WHAT NEEDS TO BE DONE
The entries below are to be repeated exactly, with the pictures left out.

DATA SHOWN
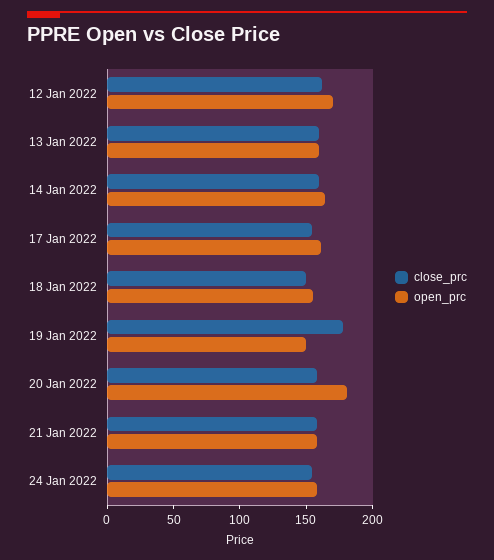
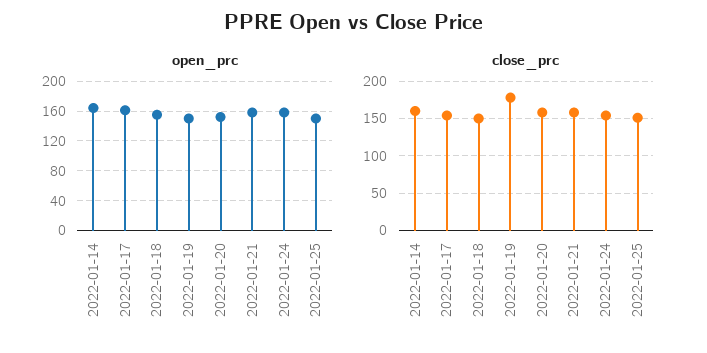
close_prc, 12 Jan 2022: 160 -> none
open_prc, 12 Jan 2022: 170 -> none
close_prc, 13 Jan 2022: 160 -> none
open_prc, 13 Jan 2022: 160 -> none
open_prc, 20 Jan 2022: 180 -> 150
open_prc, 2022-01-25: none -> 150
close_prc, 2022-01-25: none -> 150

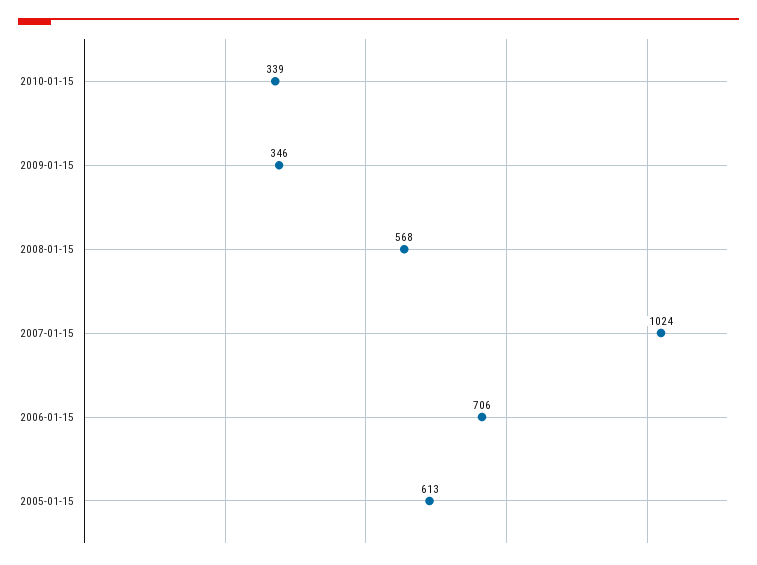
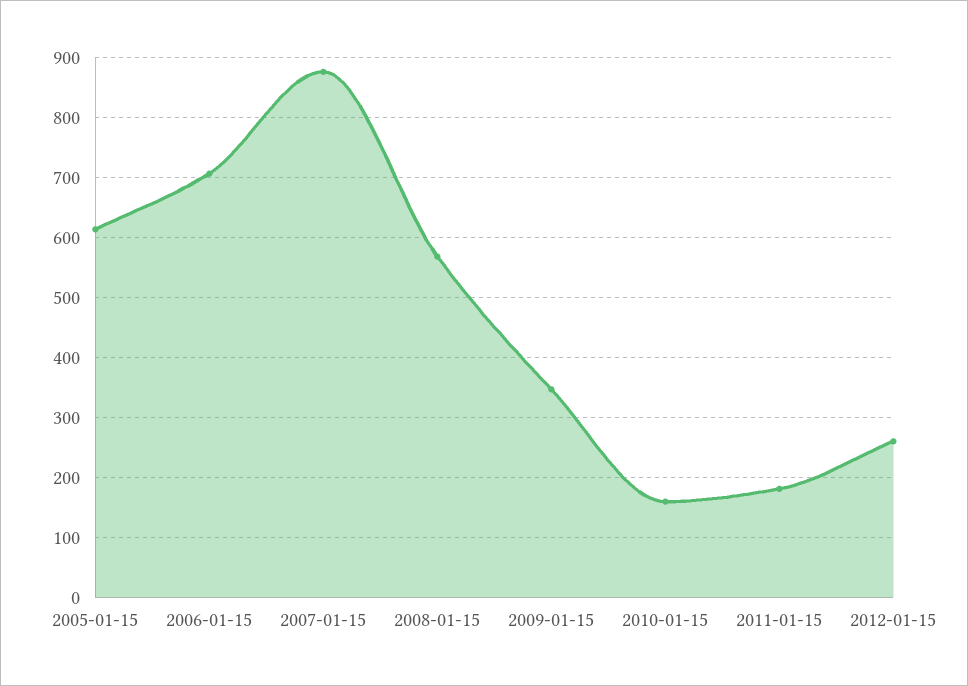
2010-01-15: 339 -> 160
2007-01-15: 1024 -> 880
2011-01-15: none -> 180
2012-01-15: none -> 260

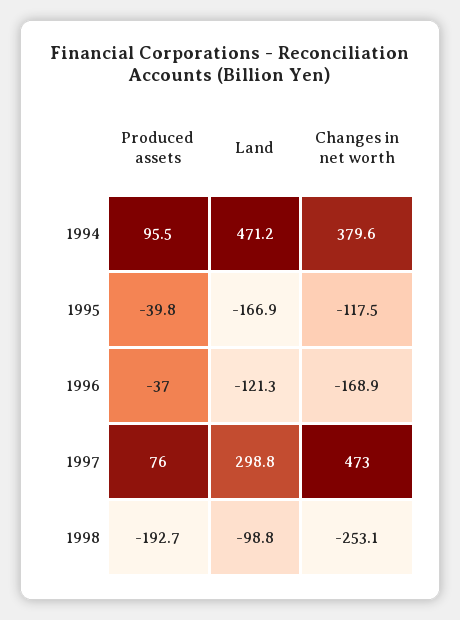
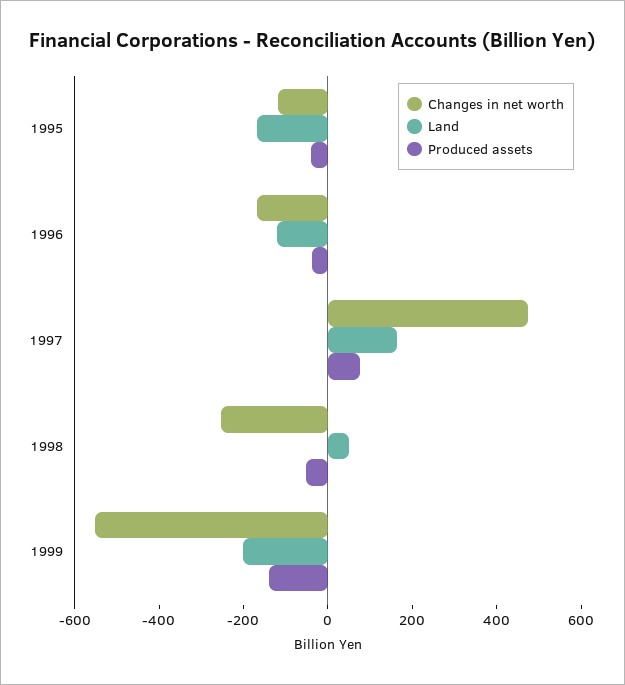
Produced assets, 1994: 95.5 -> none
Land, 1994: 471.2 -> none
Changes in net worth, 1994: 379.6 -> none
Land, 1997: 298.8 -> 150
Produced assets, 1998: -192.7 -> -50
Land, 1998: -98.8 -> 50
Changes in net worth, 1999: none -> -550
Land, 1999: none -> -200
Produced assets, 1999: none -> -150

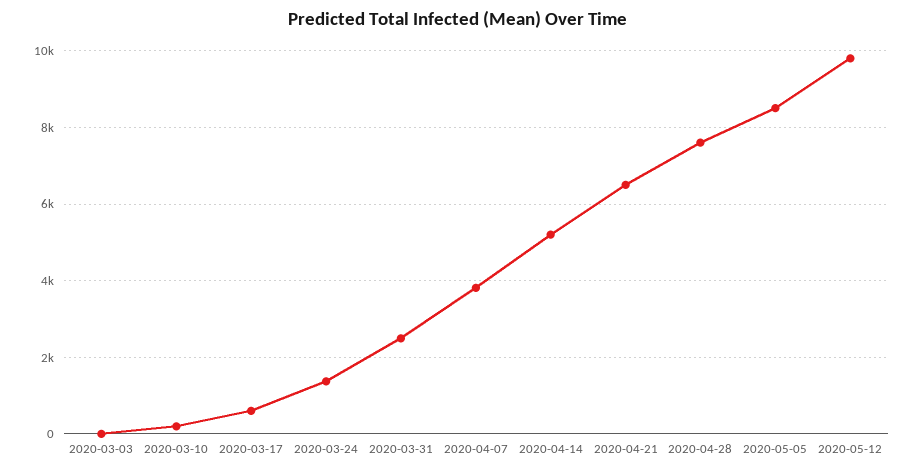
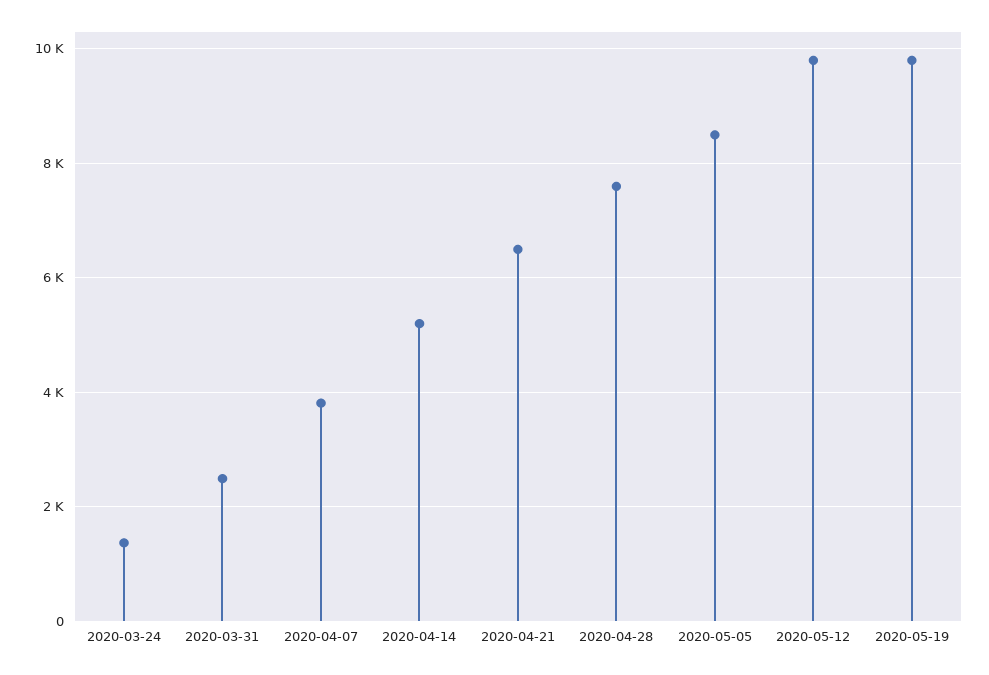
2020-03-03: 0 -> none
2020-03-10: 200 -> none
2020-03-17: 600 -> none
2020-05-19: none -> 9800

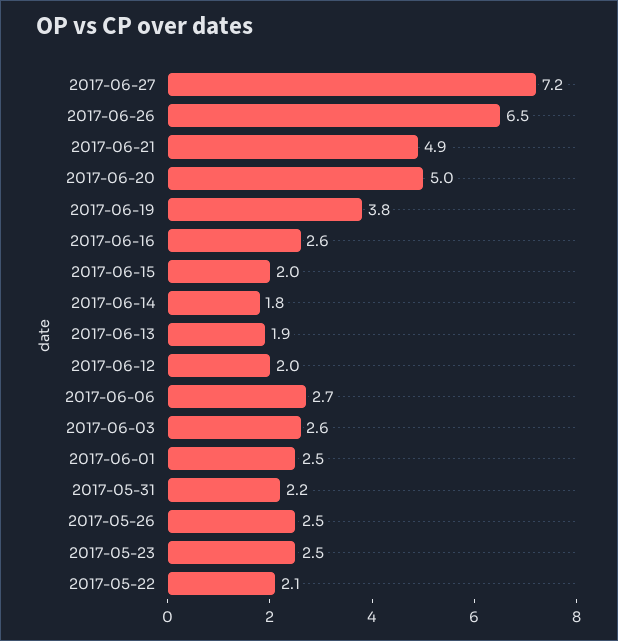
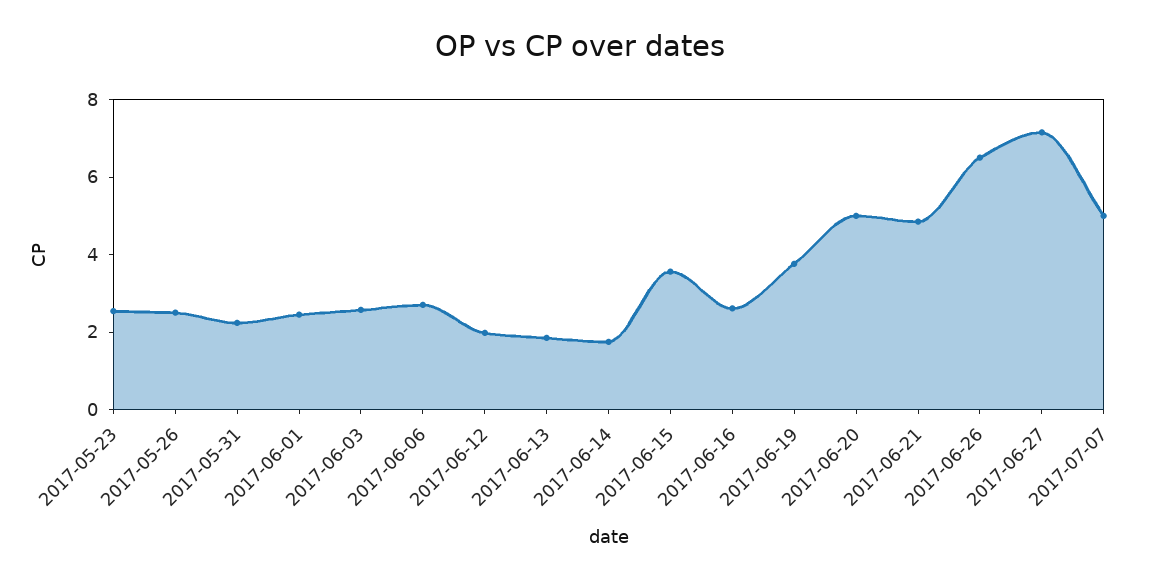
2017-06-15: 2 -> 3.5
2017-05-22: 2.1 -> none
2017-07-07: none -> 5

RESULT
close_prc, 12 Jan 2022: 160 -> none
open_prc, 12 Jan 2022: 170 -> none
close_prc, 13 Jan 2022: 160 -> none
open_prc, 13 Jan 2022: 160 -> none
open_prc, 20 Jan 2022: 180 -> 150
open_prc, 2022-01-25: none -> 150
close_prc, 2022-01-25: none -> 150

2010-01-15: 339 -> 160
2007-01-15: 1024 -> 880
2011-01-15: none -> 180
2012-01-15: none -> 260

Produced assets, 1994: 95.5 -> none
Land, 1994: 471.2 -> none
Changes in net worth, 1994: 379.6 -> none
Land, 1997: 298.8 -> 150
Produced assets, 1998: -192.7 -> -50
Land, 1998: -98.8 -> 50
Changes in net worth, 1999: none -> -550
Land, 1999: none -> -200
Produced assets, 1999: none -> -150

2020-03-03: 0 -> none
2020-03-10: 200 -> none
2020-03-17: 600 -> none
2020-05-19: none -> 9800

2017-06-15: 2 -> 3.5
2017-05-22: 2.1 -> none
2017-07-07: none -> 5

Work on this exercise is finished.